Task directions: Your answer should hold only the lines from the start of the data below through the line with "color: #a21caf ->", copied exactly, with pictures left out.

Information supplied:
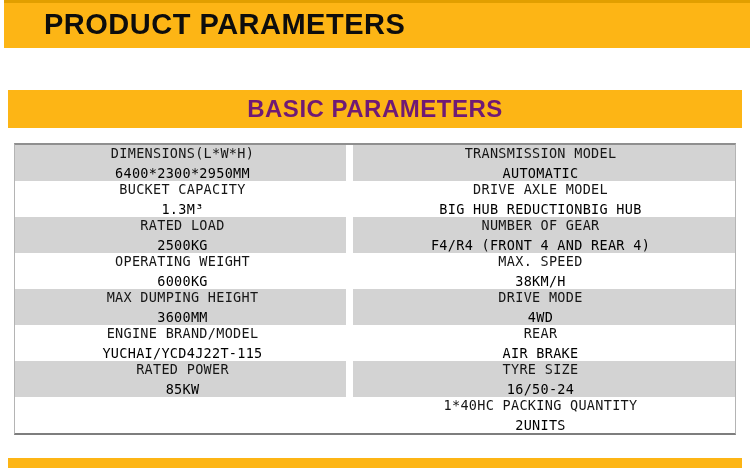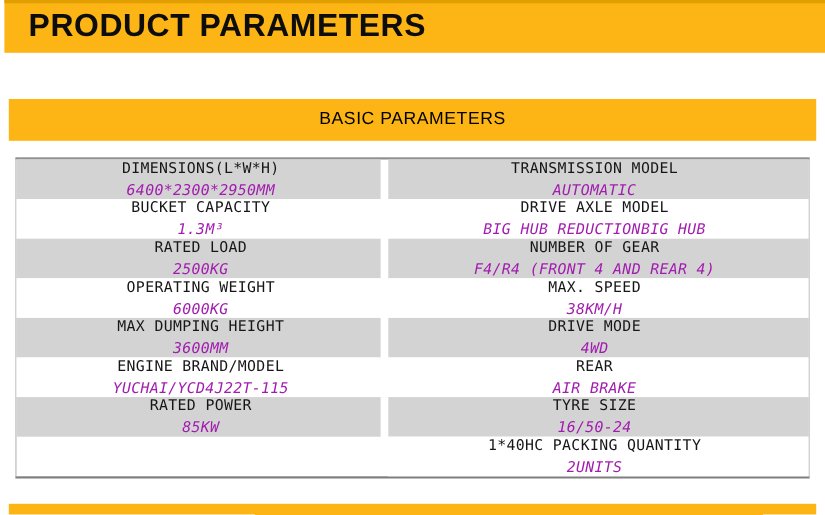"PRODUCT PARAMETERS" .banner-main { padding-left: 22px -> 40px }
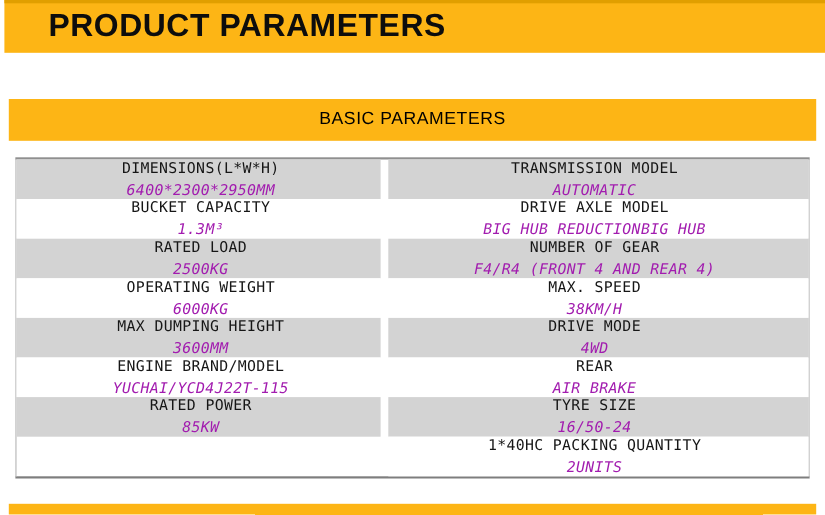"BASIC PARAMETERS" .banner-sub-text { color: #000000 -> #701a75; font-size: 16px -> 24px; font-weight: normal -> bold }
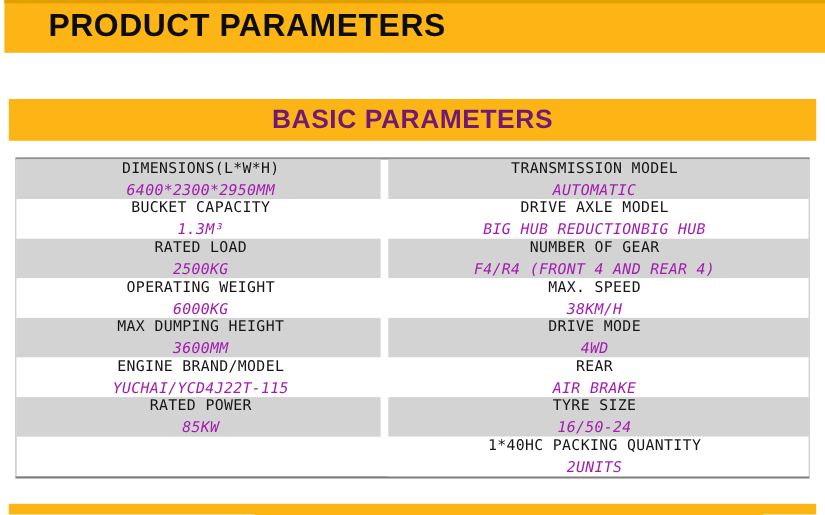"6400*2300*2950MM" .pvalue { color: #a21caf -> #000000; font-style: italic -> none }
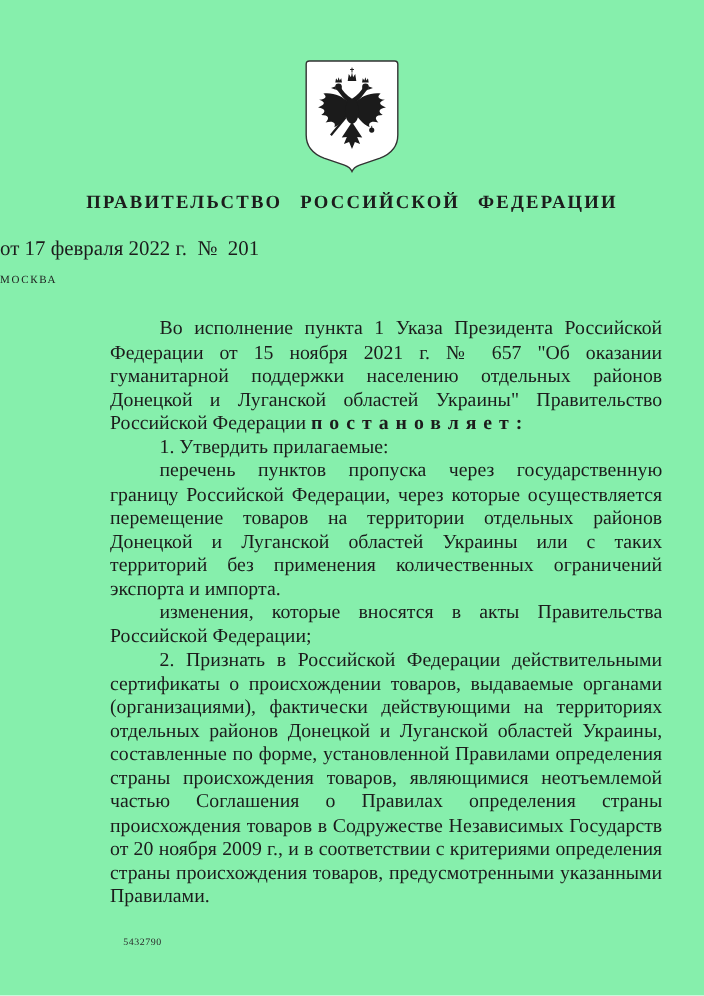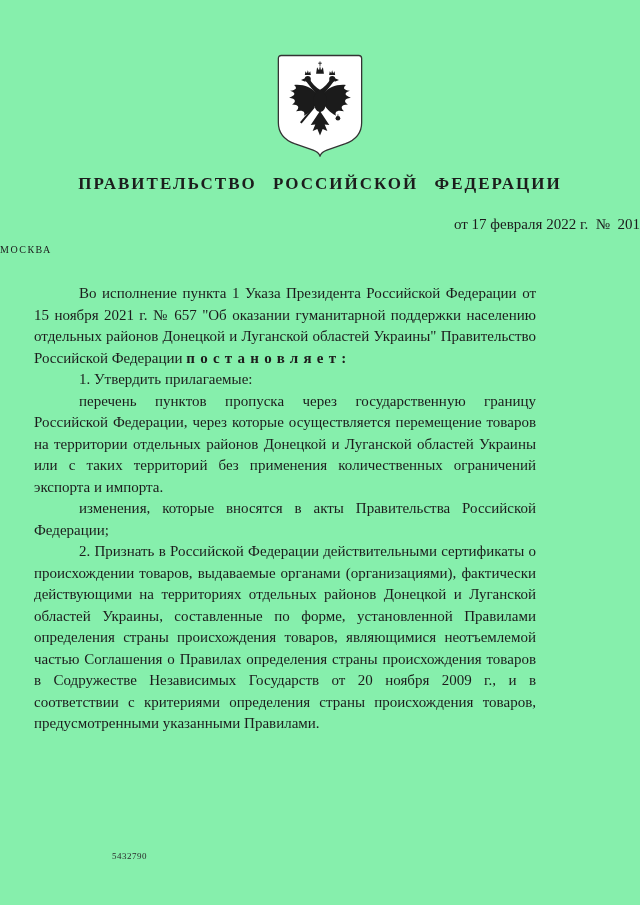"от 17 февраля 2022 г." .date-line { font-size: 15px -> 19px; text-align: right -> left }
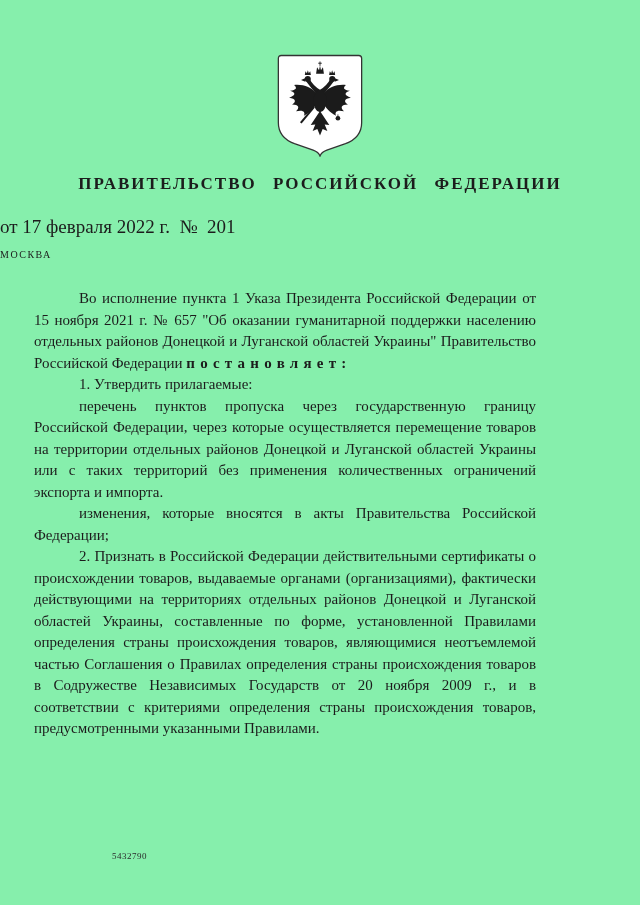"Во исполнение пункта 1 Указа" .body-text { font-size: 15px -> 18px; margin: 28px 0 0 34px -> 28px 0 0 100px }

Answer box:
"PRODUCT PARAMETERS" .banner-main { padding-left: 22px -> 40px }
"BASIC PARAMETERS" .banner-sub-text { color: #000000 -> #701a75; font-size: 16px -> 24px; font-weight: normal -> bold }
"6400*2300*2950MM" .pvalue { color: #a21caf -> #000000; font-style: italic -> none }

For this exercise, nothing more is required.